Your task
Only the lines from the start of the data through the line with "traditional economics degree." belong in the copy. Restate them word for word, minus the pictures.

━━━ Given data ━━━

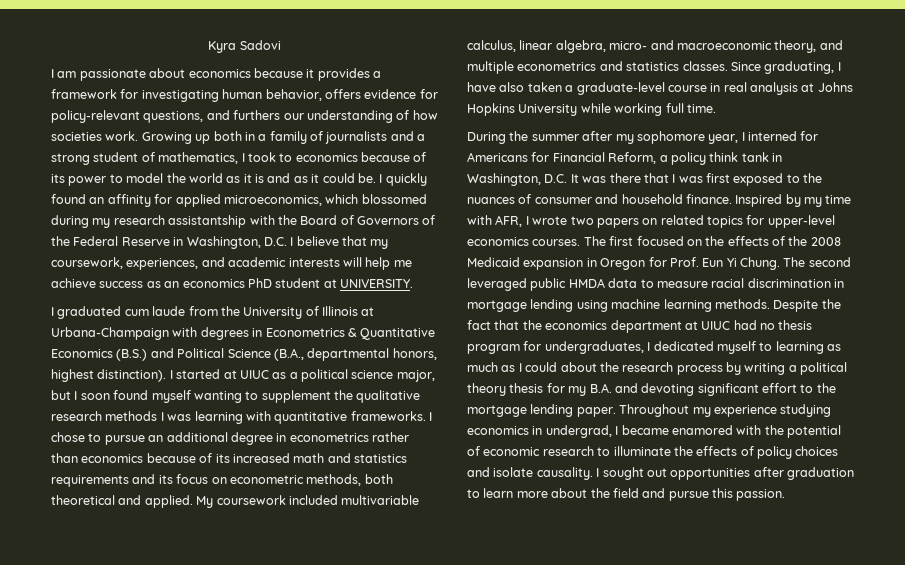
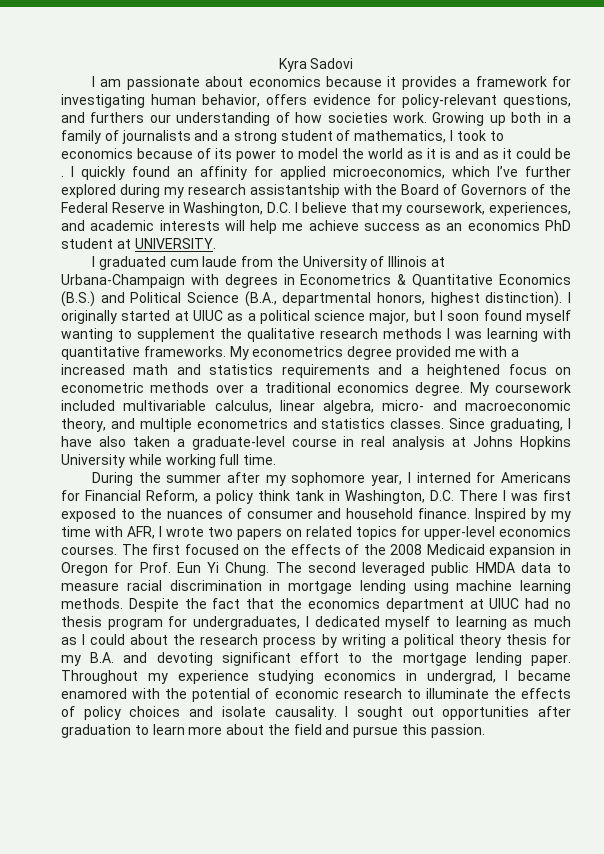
- Growing up both in a family of journalists and a strong student of mathematics, I took to economics because of its power to model the world as it is and as it could be.
+ Growing up both in a family of journalists and a strong student of mathematics, I took to economics because of its power to model the world as it is and as it could be .
- I quickly found an affinity for applied microeconomics, which blossomed during my research assistantship with the Board of Governors of the Federal Reserve in Washington, D.C. I believe that my coursework, experiences, and academic interests will help me achieve success as an economics PhD student at UNIVERSITY.
+ I quickly found an affinity for applied microeconomics, which I’ve further explored during my research assistantship with the Board of Governors of the Federal Reserve in Washington, D.C. I believe that my coursework, experiences, and academic interests will help me achieve success as an economics PhD student at UNIVERSITY.
- I started at UIUC as a political science major, but I soon found myself wanting to supplement the qualitative research methods I was learning with quantitative frameworks.
+ I originally started at UIUC as a political science major, but I soon found myself wanting to supplement the qualitative research methods I was learning with quantitative frameworks.
- I chose to pursue an additional degree in econometrics rather than economics because of its increased math and statistics requirements and its focus on econometric methods, both theoretical and applied.
+ My econometrics degree provided me with a increased math and statistics requirements and a heightened focus on econometric methods over a traditional economics degree.
- During the summer after my sophomore year, I interned for Americans for Financial Reform, a policy think tank in Washington, D.C. It was there that I was first exposed to the nuances of consumer and household finance.
+ During the summer after my sophomore year, I interned for Americans for Financial Reform, a policy think tank in Washington, D.C. There I was first exposed to the nuances of consumer and household finance.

━━━

Solved exercise
- Growing up both in a family of journalists and a strong student of mathematics, I took to economics because of its power to model the world as it is and as it could be.
+ Growing up both in a family of journalists and a strong student of mathematics, I took to economics because of its power to model the world as it is and as it could be .
- I quickly found an affinity for applied microeconomics, which blossomed during my research assistantship with the Board of Governors of the Federal Reserve in Washington, D.C. I believe that my coursework, experiences, and academic interests will help me achieve success as an economics PhD student at UNIVERSITY.
+ I quickly found an affinity for applied microeconomics, which I’ve further explored during my research assistantship with the Board of Governors of the Federal Reserve in Washington, D.C. I believe that my coursework, experiences, and academic interests will help me achieve success as an economics PhD student at UNIVERSITY.
- I started at UIUC as a political science major, but I soon found myself wanting to supplement the qualitative research methods I was learning with quantitative frameworks.
+ I originally started at UIUC as a political science major, but I soon found myself wanting to supplement the qualitative research methods I was learning with quantitative frameworks.
- I chose to pursue an additional degree in econometrics rather than economics because of its increased math and statistics requirements and its focus on econometric methods, both theoretical and applied.
+ My econometrics degree provided me with a increased math and statistics requirements and a heightened focus on econometric methods over a traditional economics degree.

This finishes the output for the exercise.